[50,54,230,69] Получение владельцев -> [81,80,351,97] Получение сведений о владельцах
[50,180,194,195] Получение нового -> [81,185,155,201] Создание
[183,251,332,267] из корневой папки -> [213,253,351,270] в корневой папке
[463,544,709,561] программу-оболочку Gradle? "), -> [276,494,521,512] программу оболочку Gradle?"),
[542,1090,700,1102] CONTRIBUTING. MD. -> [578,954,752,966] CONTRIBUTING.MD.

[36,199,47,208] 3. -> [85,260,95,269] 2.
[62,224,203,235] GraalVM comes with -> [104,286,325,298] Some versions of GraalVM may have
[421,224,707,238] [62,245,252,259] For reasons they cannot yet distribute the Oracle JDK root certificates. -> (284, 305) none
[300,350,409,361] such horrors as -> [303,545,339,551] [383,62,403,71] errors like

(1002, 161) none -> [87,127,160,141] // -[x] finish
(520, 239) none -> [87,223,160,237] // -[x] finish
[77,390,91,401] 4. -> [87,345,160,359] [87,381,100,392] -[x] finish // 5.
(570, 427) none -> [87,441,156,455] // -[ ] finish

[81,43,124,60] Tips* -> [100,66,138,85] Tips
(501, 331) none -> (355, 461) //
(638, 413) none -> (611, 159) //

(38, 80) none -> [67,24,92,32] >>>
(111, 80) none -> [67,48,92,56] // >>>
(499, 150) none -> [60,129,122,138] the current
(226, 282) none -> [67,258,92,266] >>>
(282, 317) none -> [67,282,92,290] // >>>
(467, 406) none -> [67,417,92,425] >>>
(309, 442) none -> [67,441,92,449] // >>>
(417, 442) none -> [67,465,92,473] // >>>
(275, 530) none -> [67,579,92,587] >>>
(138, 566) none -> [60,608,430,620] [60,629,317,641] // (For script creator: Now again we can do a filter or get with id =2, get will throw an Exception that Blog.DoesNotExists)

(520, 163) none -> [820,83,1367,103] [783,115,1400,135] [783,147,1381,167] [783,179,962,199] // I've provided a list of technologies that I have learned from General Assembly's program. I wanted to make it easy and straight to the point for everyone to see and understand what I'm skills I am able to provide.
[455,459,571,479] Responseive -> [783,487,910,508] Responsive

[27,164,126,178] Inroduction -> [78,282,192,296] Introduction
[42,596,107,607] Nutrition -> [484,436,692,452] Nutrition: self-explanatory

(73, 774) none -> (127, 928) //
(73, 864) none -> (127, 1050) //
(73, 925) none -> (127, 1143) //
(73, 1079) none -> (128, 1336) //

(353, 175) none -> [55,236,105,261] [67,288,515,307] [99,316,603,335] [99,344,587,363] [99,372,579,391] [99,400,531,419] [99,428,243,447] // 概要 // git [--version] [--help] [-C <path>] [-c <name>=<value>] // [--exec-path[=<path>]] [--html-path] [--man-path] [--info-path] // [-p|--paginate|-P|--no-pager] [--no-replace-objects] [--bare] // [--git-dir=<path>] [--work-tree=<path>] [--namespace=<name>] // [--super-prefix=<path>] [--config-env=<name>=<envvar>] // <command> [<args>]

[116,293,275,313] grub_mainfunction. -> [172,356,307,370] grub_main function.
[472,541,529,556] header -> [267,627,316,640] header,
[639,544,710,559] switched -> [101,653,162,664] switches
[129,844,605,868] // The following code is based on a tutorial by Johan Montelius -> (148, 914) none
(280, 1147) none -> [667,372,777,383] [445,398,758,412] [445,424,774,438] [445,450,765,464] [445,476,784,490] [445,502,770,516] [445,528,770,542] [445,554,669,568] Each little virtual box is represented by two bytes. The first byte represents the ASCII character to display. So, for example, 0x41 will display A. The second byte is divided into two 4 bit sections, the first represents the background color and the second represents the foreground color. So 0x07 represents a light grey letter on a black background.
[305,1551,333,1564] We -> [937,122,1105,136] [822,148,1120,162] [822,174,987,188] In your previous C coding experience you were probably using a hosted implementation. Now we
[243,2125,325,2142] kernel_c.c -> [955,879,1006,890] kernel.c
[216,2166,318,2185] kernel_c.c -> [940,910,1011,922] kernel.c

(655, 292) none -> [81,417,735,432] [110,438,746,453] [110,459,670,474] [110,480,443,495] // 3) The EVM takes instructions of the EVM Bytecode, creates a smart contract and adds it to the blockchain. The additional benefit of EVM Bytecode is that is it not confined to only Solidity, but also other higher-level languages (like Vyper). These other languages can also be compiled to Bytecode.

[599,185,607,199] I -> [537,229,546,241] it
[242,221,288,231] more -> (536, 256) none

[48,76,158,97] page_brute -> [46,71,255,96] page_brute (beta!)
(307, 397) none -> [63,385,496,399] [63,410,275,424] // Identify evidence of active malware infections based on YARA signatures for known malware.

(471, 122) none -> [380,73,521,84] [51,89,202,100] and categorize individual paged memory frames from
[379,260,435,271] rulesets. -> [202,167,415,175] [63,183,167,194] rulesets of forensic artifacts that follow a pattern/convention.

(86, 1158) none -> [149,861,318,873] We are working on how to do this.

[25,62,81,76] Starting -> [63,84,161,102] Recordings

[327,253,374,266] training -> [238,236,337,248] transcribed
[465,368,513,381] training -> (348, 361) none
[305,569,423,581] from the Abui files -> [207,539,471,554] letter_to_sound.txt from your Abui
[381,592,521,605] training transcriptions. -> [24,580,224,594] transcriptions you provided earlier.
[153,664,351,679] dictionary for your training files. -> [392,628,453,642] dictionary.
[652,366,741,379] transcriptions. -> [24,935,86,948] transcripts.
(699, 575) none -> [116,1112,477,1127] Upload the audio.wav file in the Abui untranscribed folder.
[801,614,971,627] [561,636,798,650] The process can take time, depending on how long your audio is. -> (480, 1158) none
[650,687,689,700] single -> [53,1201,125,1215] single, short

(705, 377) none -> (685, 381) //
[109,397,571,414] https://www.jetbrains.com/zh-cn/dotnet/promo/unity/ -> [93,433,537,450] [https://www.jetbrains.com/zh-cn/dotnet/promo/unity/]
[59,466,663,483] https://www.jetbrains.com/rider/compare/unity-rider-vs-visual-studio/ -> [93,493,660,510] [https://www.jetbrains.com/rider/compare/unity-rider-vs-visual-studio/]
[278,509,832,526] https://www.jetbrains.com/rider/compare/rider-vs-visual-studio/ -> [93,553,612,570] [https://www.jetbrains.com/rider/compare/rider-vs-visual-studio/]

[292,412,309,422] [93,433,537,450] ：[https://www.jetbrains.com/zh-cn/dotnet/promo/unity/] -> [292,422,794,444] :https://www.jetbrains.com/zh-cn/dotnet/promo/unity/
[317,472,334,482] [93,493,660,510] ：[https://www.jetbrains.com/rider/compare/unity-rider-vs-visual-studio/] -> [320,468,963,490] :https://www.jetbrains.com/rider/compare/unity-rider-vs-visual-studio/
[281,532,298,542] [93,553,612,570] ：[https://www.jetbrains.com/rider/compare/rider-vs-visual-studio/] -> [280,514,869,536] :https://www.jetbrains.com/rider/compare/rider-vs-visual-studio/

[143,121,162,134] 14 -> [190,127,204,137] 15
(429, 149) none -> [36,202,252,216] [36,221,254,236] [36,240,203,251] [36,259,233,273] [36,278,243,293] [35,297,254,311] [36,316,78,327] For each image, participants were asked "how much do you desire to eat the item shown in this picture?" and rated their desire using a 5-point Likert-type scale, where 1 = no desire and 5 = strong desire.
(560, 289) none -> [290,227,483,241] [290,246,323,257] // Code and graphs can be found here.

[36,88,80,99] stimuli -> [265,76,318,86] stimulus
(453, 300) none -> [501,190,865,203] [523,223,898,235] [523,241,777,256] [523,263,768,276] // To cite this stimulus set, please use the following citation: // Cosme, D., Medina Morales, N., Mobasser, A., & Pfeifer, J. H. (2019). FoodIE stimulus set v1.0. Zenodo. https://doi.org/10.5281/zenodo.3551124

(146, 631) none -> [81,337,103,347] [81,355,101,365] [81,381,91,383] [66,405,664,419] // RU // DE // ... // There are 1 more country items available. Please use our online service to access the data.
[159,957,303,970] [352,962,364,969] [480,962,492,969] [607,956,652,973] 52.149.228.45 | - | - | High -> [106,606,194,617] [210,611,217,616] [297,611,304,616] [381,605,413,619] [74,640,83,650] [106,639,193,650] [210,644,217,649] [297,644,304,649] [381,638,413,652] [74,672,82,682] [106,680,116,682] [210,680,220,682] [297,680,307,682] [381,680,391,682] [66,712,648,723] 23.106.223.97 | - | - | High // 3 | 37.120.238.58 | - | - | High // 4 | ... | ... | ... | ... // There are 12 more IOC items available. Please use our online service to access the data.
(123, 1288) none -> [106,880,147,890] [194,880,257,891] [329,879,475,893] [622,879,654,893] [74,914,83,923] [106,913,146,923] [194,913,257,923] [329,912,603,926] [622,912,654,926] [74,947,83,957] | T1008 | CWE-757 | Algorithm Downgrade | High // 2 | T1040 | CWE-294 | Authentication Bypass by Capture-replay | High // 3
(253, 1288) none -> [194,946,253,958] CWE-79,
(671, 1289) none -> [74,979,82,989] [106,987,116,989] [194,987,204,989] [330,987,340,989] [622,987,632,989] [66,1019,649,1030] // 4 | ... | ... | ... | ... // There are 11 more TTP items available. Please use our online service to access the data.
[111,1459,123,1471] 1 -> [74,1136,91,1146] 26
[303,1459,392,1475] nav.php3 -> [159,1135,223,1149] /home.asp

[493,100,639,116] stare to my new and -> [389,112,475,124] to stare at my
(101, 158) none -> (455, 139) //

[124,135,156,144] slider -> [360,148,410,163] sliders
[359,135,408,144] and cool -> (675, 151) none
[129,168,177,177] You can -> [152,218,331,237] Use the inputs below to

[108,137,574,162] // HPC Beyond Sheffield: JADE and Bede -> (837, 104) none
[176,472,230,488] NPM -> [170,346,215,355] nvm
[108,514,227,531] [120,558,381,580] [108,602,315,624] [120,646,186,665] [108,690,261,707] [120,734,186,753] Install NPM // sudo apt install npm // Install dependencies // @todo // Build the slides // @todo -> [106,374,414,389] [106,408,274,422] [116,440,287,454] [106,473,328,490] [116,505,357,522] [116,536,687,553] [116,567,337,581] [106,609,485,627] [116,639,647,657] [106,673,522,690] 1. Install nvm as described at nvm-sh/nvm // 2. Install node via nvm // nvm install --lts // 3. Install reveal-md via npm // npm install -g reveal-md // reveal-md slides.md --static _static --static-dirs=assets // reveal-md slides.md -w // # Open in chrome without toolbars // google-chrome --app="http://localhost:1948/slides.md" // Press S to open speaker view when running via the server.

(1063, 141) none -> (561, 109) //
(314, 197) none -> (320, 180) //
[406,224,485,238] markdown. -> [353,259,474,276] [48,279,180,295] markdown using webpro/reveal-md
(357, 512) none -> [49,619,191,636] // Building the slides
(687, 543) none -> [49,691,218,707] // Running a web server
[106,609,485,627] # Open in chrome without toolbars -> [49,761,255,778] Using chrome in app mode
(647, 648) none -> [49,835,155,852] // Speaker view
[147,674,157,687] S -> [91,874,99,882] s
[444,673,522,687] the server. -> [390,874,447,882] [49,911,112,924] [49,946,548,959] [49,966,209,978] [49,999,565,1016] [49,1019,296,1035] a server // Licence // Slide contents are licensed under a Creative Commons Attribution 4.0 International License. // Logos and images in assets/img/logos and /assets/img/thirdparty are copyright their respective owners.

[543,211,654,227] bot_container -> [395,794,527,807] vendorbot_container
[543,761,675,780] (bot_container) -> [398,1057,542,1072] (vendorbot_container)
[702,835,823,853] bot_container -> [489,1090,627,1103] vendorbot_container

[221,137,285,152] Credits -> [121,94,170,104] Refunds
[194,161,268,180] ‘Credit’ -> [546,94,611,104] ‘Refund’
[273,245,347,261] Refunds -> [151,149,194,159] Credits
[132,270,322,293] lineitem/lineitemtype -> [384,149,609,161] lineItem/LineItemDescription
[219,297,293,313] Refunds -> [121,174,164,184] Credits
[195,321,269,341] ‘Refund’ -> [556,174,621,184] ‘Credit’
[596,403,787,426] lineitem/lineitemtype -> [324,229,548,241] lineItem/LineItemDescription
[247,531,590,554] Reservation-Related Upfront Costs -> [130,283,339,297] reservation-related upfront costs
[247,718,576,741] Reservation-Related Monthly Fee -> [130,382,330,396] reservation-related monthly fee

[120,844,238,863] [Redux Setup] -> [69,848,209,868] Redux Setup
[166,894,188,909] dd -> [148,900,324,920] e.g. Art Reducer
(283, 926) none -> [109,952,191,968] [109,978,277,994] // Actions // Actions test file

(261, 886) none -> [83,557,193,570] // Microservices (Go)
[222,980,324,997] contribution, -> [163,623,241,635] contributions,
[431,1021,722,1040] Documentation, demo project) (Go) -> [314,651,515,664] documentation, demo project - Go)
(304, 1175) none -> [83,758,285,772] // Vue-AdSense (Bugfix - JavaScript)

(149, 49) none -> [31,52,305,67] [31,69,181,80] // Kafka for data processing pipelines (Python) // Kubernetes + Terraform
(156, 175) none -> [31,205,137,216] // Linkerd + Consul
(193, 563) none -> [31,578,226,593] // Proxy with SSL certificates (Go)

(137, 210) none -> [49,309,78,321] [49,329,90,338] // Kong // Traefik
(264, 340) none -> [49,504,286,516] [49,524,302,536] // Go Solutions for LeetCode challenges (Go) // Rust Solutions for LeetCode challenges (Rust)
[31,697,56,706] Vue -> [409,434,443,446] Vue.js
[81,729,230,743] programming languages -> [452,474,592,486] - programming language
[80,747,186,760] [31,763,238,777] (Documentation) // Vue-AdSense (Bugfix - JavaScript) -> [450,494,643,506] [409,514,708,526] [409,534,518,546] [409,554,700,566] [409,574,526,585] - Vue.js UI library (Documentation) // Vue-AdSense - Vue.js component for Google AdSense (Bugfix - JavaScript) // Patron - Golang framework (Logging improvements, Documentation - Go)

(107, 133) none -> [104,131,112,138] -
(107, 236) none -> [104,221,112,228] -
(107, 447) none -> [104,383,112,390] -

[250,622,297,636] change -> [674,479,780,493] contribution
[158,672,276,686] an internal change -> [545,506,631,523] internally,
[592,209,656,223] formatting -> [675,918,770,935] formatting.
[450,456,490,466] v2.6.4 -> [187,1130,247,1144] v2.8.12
• • • •
Write out only the lines from the very start of the entries above to the line that includes "[81,43,124,60] Tips* -> [100,66,138,85] Tips", both ends included, each one unchanged.

| RESPONSE TO THE TASK |
[50,54,230,69] Получение владельцев -> [81,80,351,97] Получение сведений о владельцах
[50,180,194,195] Получение нового -> [81,185,155,201] Создание
[183,251,332,267] из корневой папки -> [213,253,351,270] в корневой папке
[463,544,709,561] программу-оболочку Gradle? "), -> [276,494,521,512] программу оболочку Gradle?"),
[542,1090,700,1102] CONTRIBUTING. MD. -> [578,954,752,966] CONTRIBUTING.MD.

[36,199,47,208] 3. -> [85,260,95,269] 2.
[62,224,203,235] GraalVM comes with -> [104,286,325,298] Some versions of GraalVM may have
[421,224,707,238] [62,245,252,259] For reasons they cannot yet distribute the Oracle JDK root certificates. -> (284, 305) none
[300,350,409,361] such horrors as -> [303,545,339,551] [383,62,403,71] errors like

(1002, 161) none -> [87,127,160,141] // -[x] finish
(520, 239) none -> [87,223,160,237] // -[x] finish
[77,390,91,401] 4. -> [87,345,160,359] [87,381,100,392] -[x] finish // 5.
(570, 427) none -> [87,441,156,455] // -[ ] finish

[81,43,124,60] Tips* -> [100,66,138,85] Tips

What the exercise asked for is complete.